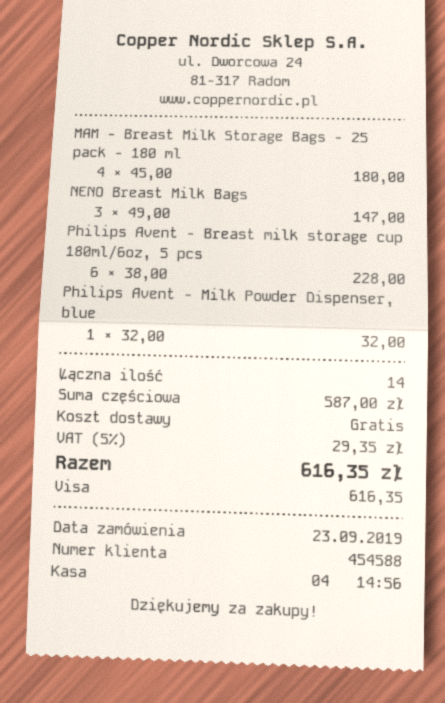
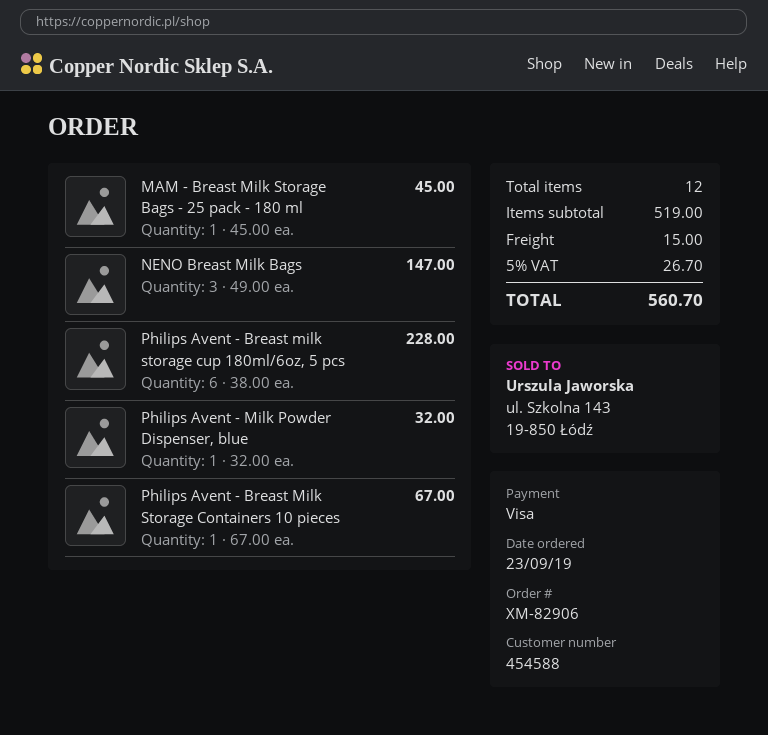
MAM - Breast Milk Storage Bags - 25 pack - 180 ml: 4 x 45.00 = 180.00 -> 1 x 45.00 = 45.00
Philips Avent - Breast Milk Storage Containers 10 pieces: none -> 1 x 67.00 = 67.00
total quantity: 14 -> 12
subtotal: 587.00 -> 519.00
shipping: 0.00 -> 15.00
tax: 5% = 29.35 -> 5% = 26.70
total: 616.35 -> 560.70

....

### Required work:
Transcribe the material exactly, and leave out whatever pictures it holds.

### Answer to this exercise:
MAM - Breast Milk Storage Bags - 25 pack - 180 ml: 4 x 45.00 = 180.00 -> 1 x 45.00 = 45.00
Philips Avent - Breast Milk Storage Containers 10 pieces: none -> 1 x 67.00 = 67.00
total quantity: 14 -> 12
subtotal: 587.00 -> 519.00
shipping: 0.00 -> 15.00
tax: 5% = 29.35 -> 5% = 26.70
total: 616.35 -> 560.70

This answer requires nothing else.